• [TASK DIRECTIONS]:
All that should be output is the block of lines below from the line with "ülke yönetme deneyimi</div>" to the line with "partisi, Almanya’da AfD</div>", both included, exactly as written.

========

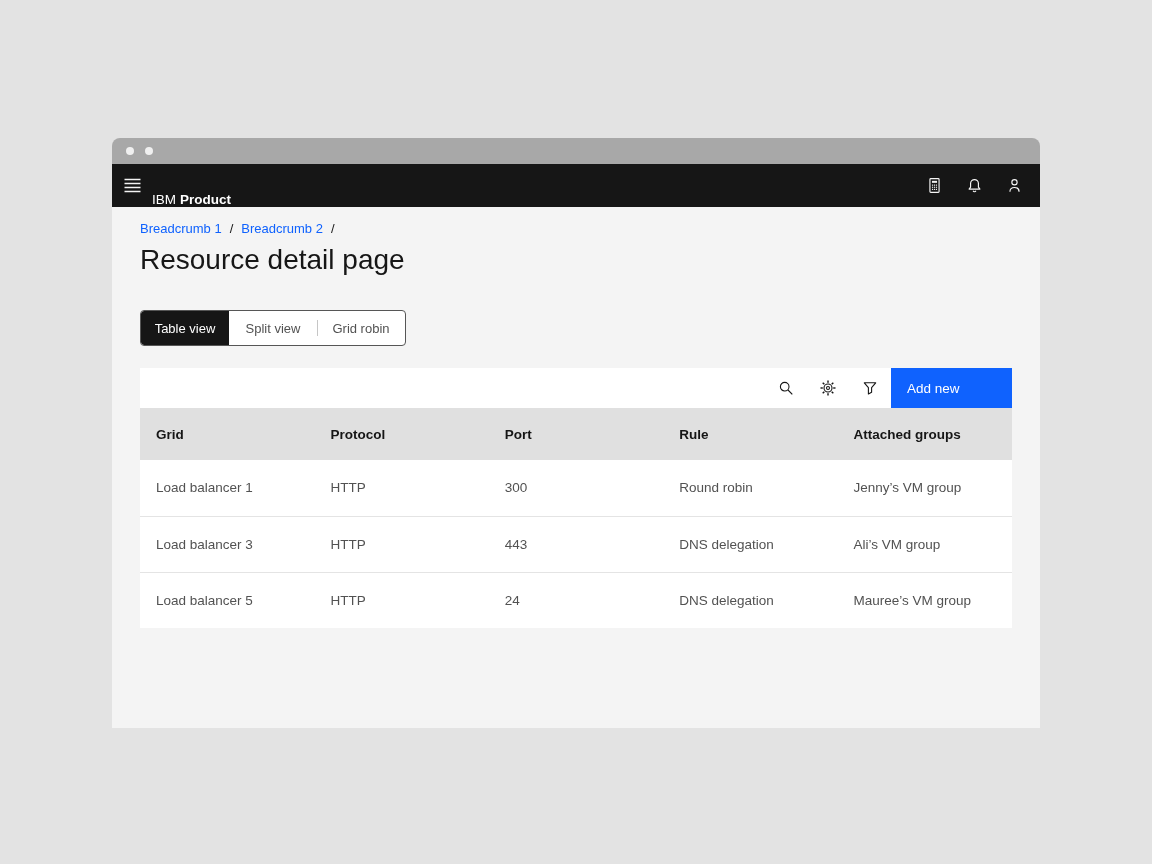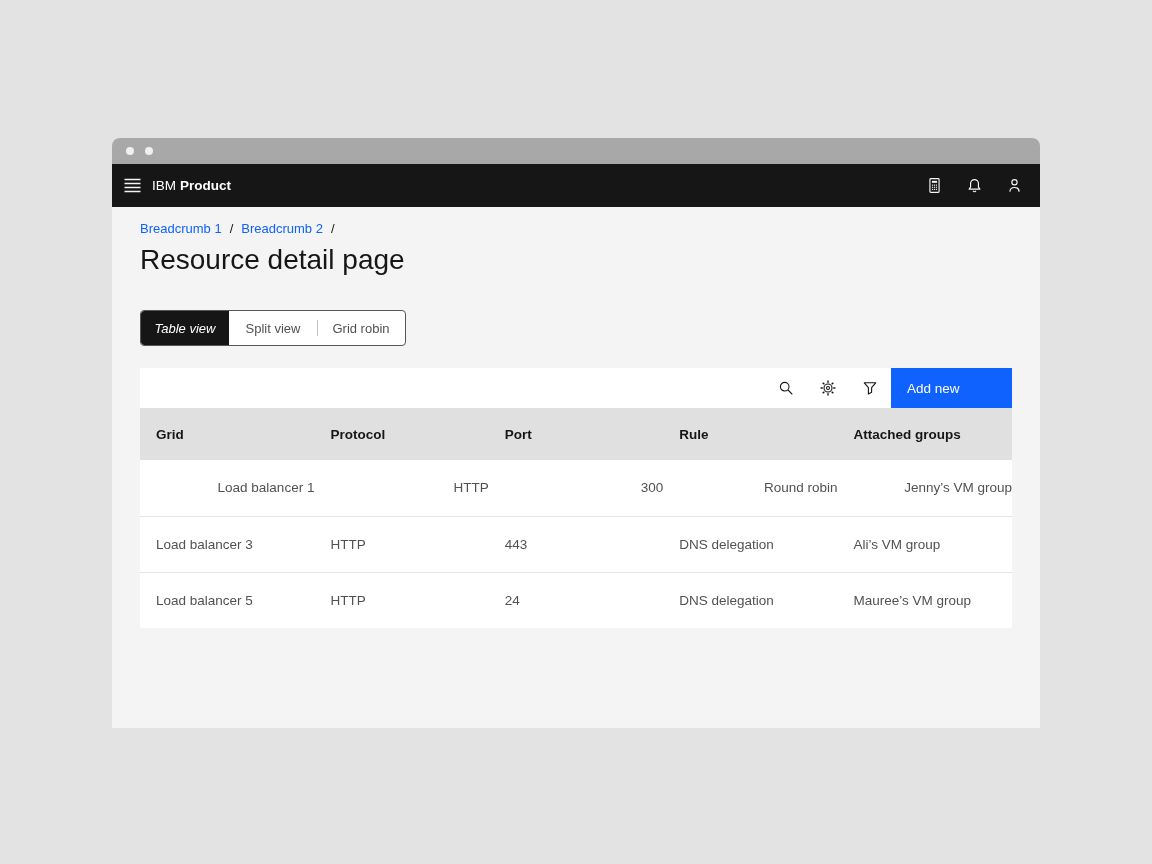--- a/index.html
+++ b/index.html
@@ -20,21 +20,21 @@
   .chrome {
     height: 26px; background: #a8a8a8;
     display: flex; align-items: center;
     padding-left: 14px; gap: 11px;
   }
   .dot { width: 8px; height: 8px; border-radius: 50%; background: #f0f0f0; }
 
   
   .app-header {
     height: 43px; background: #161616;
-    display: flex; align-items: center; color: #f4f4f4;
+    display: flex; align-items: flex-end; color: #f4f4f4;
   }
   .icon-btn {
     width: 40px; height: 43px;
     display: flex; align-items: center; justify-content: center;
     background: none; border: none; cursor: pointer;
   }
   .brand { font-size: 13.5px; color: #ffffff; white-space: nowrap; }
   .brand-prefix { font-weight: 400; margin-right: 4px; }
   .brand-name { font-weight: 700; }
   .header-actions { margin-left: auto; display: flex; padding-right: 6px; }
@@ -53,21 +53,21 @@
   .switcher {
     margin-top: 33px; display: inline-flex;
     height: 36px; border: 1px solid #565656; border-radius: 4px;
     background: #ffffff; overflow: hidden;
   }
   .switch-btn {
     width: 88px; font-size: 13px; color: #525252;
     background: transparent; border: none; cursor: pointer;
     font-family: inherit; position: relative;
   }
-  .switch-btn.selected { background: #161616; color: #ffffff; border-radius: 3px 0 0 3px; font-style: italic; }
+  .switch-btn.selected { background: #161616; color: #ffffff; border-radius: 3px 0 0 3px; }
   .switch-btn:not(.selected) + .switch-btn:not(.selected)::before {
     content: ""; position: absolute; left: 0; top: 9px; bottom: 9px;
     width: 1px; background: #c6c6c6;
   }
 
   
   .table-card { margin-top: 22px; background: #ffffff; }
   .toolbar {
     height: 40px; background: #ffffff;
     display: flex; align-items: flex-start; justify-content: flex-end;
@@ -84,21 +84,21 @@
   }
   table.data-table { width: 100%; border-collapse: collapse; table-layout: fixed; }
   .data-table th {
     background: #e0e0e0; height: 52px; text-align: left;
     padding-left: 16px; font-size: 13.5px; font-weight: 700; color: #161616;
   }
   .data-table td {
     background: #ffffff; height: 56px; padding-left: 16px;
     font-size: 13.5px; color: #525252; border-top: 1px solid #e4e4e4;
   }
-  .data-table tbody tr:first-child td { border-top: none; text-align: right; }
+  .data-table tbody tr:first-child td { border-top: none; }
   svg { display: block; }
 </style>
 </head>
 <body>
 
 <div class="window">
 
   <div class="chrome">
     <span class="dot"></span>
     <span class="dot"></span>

========

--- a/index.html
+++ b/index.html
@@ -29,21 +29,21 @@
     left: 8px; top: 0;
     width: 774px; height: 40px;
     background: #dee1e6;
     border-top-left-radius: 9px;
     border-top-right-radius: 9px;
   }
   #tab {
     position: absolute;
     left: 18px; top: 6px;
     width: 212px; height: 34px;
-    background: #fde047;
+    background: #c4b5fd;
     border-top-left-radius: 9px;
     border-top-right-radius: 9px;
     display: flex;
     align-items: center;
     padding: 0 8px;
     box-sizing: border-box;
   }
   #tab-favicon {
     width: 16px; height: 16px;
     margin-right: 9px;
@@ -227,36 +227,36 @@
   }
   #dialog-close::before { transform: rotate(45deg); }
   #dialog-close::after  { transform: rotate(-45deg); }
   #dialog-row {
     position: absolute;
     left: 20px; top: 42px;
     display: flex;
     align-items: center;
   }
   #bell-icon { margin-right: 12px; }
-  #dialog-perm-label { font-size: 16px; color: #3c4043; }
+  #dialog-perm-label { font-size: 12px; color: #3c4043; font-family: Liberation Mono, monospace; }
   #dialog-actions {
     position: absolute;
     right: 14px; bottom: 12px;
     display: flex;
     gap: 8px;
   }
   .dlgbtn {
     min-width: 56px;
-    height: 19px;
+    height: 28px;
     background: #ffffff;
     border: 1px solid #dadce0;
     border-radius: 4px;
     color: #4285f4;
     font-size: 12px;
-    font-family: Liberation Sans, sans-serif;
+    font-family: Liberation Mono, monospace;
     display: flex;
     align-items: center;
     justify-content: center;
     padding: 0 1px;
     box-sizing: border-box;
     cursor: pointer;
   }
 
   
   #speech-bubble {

========

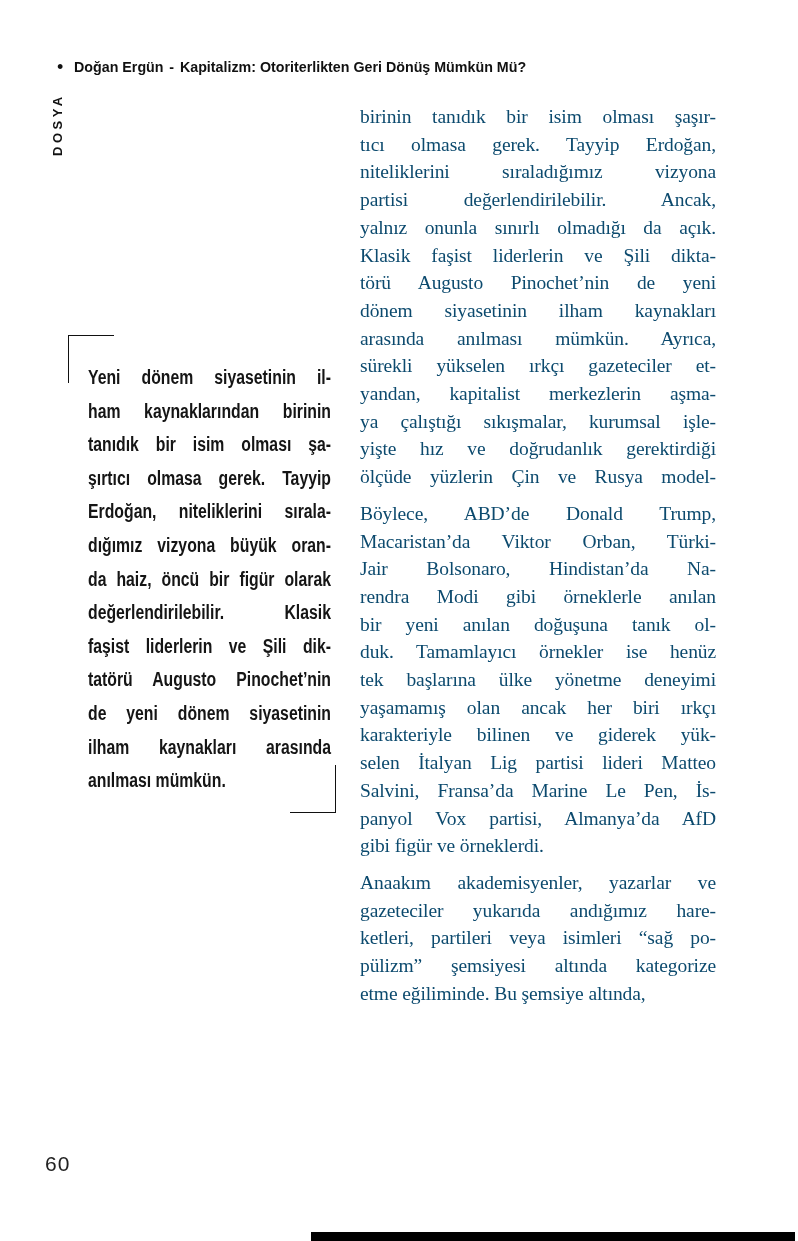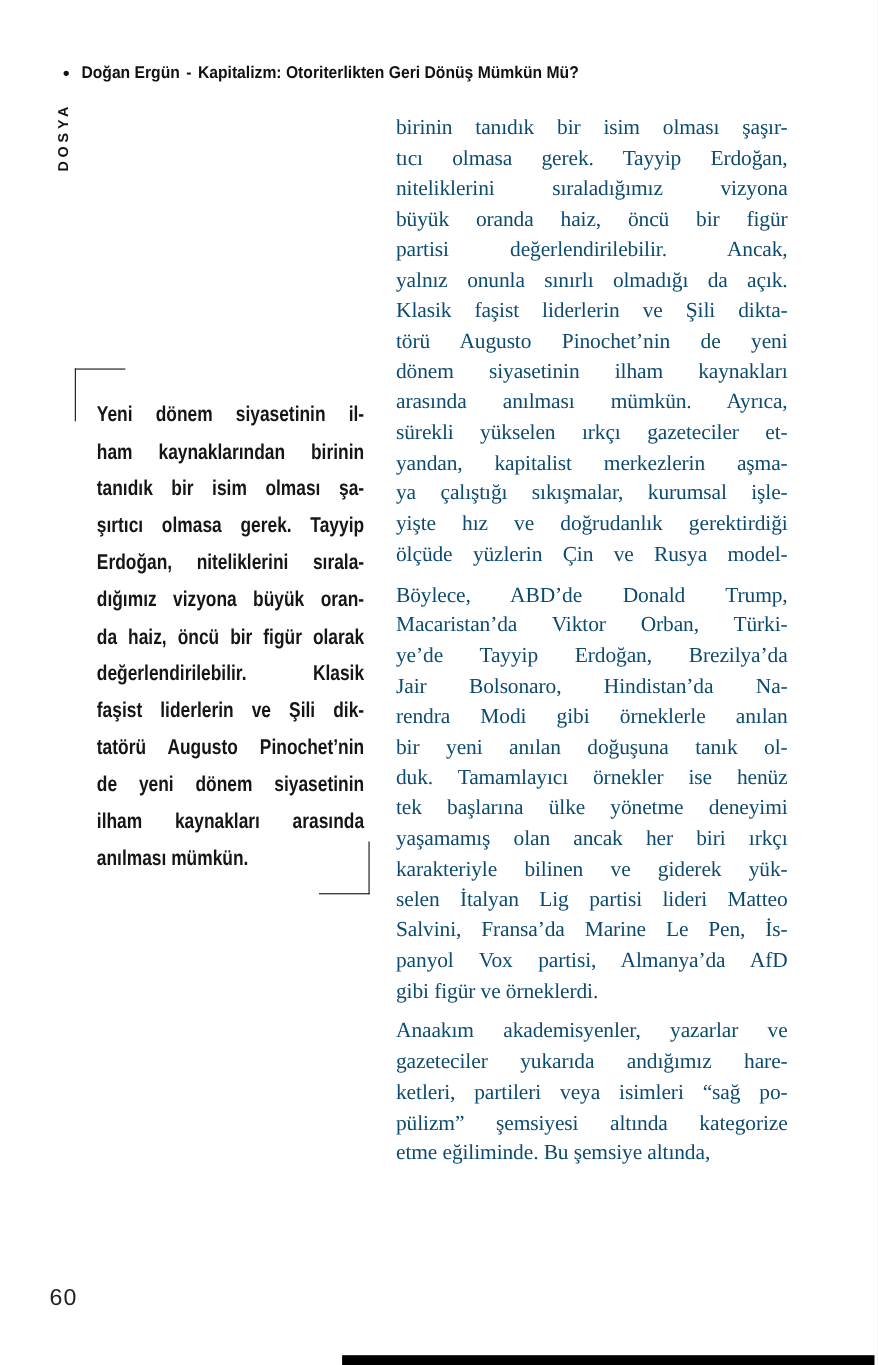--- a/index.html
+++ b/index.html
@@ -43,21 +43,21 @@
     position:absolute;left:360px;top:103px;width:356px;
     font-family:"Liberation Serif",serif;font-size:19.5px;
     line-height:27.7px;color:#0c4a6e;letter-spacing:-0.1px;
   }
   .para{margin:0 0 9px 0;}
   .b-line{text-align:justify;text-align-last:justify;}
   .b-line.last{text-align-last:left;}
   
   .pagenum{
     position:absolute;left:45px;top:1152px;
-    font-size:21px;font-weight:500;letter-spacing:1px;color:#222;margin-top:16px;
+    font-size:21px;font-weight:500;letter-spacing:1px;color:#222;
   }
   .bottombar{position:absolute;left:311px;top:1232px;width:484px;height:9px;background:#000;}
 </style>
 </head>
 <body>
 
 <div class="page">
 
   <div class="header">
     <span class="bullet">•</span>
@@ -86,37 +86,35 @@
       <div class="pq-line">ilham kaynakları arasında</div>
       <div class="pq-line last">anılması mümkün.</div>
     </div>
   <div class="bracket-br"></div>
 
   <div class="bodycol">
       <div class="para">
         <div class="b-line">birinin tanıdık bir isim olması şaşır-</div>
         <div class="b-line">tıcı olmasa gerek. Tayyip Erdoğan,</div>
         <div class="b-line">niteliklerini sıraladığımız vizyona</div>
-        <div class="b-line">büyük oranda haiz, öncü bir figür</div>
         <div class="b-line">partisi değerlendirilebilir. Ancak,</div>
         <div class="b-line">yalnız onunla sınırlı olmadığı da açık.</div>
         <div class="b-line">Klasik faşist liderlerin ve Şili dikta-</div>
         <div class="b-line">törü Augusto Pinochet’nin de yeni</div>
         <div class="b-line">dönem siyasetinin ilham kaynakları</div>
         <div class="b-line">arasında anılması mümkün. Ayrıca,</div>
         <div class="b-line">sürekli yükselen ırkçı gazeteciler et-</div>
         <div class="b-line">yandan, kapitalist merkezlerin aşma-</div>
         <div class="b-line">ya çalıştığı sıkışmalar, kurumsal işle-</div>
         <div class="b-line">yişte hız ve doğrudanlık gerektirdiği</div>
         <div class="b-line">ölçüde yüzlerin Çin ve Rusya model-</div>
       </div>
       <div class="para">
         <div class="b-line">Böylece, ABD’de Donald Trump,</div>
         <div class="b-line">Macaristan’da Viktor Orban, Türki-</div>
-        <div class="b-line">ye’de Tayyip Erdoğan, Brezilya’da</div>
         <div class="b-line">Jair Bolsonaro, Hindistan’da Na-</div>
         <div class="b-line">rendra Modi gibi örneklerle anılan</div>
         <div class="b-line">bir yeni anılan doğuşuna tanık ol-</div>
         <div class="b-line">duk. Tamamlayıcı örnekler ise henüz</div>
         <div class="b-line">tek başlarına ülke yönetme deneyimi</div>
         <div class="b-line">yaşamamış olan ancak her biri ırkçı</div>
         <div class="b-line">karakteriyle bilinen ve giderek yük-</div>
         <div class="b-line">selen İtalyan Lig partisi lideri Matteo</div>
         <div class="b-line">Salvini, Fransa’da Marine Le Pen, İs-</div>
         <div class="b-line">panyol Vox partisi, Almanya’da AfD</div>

========

• [RESPONSE TO THE EXERCISE]:
         <div class="b-line">tek başlarına ülke yönetme deneyimi</div>
         <div class="b-line">yaşamamış olan ancak her biri ırkçı</div>
         <div class="b-line">karakteriyle bilinen ve giderek yük-</div>
         <div class="b-line">selen İtalyan Lig partisi lideri Matteo</div>
         <div class="b-line">Salvini, Fransa’da Marine Le Pen, İs-</div>
         <div class="b-line">panyol Vox partisi, Almanya’da AfD</div>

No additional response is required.